Listed entries —
◆ ◆ ◆ ◆ ◆

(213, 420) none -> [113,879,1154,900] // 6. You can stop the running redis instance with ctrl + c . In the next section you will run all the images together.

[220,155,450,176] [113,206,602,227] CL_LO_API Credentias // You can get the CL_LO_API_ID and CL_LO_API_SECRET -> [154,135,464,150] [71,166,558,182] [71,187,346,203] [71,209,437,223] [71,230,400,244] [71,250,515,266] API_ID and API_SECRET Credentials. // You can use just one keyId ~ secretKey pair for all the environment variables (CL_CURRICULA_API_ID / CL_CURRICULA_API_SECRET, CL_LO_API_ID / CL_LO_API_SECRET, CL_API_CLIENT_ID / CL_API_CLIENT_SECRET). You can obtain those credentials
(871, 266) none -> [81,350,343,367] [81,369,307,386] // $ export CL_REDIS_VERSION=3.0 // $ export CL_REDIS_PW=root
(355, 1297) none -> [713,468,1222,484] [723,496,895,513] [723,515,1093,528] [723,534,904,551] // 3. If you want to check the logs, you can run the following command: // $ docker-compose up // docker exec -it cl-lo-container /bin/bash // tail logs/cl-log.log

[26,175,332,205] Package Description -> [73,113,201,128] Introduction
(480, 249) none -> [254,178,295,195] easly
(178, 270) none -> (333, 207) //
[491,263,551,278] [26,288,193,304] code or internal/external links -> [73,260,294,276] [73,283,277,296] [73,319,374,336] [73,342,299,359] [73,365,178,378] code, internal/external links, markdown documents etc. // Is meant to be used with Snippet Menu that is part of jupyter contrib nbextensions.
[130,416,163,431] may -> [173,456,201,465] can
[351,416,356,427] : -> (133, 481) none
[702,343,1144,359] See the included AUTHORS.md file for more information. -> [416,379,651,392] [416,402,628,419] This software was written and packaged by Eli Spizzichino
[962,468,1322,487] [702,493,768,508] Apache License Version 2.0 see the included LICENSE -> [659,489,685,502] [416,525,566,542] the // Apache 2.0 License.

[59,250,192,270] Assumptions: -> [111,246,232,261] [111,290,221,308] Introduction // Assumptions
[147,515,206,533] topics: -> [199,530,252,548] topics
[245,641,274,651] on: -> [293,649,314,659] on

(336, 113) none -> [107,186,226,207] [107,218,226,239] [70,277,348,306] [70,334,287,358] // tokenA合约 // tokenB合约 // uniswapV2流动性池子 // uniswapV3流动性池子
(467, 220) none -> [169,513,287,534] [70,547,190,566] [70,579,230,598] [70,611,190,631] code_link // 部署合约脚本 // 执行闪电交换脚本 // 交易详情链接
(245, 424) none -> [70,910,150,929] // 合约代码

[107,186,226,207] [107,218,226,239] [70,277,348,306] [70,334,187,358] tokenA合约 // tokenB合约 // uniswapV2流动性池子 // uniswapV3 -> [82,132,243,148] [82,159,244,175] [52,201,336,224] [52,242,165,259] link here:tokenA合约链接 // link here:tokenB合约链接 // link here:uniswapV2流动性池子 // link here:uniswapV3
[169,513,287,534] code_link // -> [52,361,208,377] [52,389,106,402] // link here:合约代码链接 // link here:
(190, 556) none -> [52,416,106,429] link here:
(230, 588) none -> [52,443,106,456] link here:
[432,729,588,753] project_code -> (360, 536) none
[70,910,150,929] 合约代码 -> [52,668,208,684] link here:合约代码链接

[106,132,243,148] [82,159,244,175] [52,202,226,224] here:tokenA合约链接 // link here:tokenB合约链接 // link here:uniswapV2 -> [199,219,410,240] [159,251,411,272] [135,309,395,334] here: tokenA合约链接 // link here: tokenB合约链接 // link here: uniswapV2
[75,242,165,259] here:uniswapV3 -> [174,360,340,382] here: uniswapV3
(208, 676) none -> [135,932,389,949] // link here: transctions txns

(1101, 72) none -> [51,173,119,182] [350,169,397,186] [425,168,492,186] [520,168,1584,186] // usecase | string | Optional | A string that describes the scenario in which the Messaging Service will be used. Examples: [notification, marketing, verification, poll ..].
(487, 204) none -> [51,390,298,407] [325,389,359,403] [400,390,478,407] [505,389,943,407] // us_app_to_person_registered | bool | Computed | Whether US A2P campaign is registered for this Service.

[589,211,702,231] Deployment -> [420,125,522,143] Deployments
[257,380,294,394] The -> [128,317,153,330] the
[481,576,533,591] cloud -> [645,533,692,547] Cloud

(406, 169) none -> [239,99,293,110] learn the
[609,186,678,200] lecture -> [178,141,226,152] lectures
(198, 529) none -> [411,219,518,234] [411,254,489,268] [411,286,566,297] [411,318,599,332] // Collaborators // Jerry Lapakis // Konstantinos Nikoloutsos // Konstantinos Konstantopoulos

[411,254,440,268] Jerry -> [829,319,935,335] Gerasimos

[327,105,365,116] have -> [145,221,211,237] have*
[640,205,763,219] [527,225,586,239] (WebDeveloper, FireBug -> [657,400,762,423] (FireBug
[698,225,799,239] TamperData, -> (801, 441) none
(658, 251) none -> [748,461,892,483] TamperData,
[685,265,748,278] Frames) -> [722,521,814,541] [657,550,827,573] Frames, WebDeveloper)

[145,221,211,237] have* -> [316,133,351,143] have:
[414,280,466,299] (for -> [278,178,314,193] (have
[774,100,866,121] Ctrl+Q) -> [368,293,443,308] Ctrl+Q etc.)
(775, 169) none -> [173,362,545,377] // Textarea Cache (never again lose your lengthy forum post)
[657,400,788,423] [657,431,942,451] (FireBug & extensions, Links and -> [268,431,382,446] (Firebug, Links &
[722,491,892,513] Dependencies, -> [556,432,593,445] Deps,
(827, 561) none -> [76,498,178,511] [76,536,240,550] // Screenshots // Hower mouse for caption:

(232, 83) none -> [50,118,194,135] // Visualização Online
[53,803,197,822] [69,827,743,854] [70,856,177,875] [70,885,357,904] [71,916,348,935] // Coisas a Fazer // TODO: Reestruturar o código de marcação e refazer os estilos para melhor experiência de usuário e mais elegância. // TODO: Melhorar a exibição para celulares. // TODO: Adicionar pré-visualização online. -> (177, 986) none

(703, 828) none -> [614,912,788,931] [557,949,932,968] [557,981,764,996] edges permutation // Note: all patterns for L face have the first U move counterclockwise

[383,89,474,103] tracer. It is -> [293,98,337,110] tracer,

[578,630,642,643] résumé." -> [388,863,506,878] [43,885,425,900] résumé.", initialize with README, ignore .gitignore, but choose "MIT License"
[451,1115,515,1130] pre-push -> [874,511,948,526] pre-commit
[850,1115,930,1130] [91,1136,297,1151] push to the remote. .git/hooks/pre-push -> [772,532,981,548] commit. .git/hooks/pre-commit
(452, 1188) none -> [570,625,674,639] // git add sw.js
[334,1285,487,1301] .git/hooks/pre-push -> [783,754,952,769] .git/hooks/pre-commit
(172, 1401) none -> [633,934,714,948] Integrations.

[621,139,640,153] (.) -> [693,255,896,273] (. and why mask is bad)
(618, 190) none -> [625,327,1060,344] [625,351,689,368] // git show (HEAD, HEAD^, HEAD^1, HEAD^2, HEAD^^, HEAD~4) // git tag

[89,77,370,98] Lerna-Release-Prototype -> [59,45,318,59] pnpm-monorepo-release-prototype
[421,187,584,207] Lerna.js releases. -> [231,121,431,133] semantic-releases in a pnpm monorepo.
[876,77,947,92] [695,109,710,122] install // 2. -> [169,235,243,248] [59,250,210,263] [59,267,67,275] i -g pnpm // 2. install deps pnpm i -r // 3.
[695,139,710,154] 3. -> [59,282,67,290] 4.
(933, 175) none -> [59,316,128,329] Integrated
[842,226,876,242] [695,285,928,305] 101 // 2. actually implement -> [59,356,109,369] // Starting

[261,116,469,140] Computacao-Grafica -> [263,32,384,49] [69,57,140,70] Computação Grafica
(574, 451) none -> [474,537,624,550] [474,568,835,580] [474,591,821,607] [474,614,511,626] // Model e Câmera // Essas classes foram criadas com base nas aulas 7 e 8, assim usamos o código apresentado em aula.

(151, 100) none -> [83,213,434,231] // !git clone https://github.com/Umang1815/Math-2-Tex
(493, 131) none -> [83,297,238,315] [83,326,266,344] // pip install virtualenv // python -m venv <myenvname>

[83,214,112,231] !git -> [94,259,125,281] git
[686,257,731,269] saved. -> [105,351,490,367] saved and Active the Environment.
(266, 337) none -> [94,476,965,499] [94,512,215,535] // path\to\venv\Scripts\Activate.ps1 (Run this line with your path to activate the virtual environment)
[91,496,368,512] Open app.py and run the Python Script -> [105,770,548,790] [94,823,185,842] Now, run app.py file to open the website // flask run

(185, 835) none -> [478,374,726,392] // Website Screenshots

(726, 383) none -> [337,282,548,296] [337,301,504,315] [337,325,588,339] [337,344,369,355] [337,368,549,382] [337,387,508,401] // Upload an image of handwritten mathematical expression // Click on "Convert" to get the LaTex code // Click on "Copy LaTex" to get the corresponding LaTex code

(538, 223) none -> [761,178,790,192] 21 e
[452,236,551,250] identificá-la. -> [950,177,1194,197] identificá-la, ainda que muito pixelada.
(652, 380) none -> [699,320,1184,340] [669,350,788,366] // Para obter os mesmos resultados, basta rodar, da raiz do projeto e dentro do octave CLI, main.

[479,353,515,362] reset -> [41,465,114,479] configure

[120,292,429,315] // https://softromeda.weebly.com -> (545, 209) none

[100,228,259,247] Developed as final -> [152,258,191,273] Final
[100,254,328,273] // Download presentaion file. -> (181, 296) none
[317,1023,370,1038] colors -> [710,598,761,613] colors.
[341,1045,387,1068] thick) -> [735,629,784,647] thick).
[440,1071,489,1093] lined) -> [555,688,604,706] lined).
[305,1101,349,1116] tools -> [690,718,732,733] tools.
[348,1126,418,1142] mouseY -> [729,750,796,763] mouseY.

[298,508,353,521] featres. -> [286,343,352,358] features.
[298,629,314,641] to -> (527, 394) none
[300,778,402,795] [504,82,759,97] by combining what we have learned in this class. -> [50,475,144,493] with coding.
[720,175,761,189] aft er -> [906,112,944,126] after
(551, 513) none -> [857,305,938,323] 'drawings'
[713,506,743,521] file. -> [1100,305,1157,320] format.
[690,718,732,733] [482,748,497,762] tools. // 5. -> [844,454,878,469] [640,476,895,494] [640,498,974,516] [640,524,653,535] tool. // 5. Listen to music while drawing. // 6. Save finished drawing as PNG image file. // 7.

◆ ◆ ◆ ◆ ◆

Activity —
An exact copy of the lines above, from the one containing "(775, 169) none" through the one containing "[421,187,584,207] Lerna.js releases.", is the whole of the answer.

Written response —
(775, 169) none -> [173,362,545,377] // Textarea Cache (never again lose your lengthy forum post)
[657,400,788,423] [657,431,942,451] (FireBug & extensions, Links and -> [268,431,382,446] (Firebug, Links &
[722,491,892,513] Dependencies, -> [556,432,593,445] Deps,
(827, 561) none -> [76,498,178,511] [76,536,240,550] // Screenshots // Hower mouse for caption:

(232, 83) none -> [50,118,194,135] // Visualização Online
[53,803,197,822] [69,827,743,854] [70,856,177,875] [70,885,357,904] [71,916,348,935] // Coisas a Fazer // TODO: Reestruturar o código de marcação e refazer os estilos para melhor experiência de usuário e mais elegância. // TODO: Melhorar a exibição para celulares. // TODO: Adicionar pré-visualização online. -> (177, 986) none

(703, 828) none -> [614,912,788,931] [557,949,932,968] [557,981,764,996] edges permutation // Note: all patterns for L face have the first U move counterclockwise

[383,89,474,103] tracer. It is -> [293,98,337,110] tracer,

[578,630,642,643] résumé." -> [388,863,506,878] [43,885,425,900] résumé.", initialize with README, ignore .gitignore, but choose "MIT License"
[451,1115,515,1130] pre-push -> [874,511,948,526] pre-commit
[850,1115,930,1130] [91,1136,297,1151] push to the remote. .git/hooks/pre-push -> [772,532,981,548] commit. .git/hooks/pre-commit
(452, 1188) none -> [570,625,674,639] // git add sw.js
[334,1285,487,1301] .git/hooks/pre-push -> [783,754,952,769] .git/hooks/pre-commit
(172, 1401) none -> [633,934,714,948] Integrations.

[621,139,640,153] (.) -> [693,255,896,273] (. and why mask is bad)
(618, 190) none -> [625,327,1060,344] [625,351,689,368] // git show (HEAD, HEAD^, HEAD^1, HEAD^2, HEAD^^, HEAD~4) // git tag

[89,77,370,98] Lerna-Release-Prototype -> [59,45,318,59] pnpm-monorepo-release-prototype
[421,187,584,207] Lerna.js releases. -> [231,121,431,133] semantic-releases in a pnpm monorepo.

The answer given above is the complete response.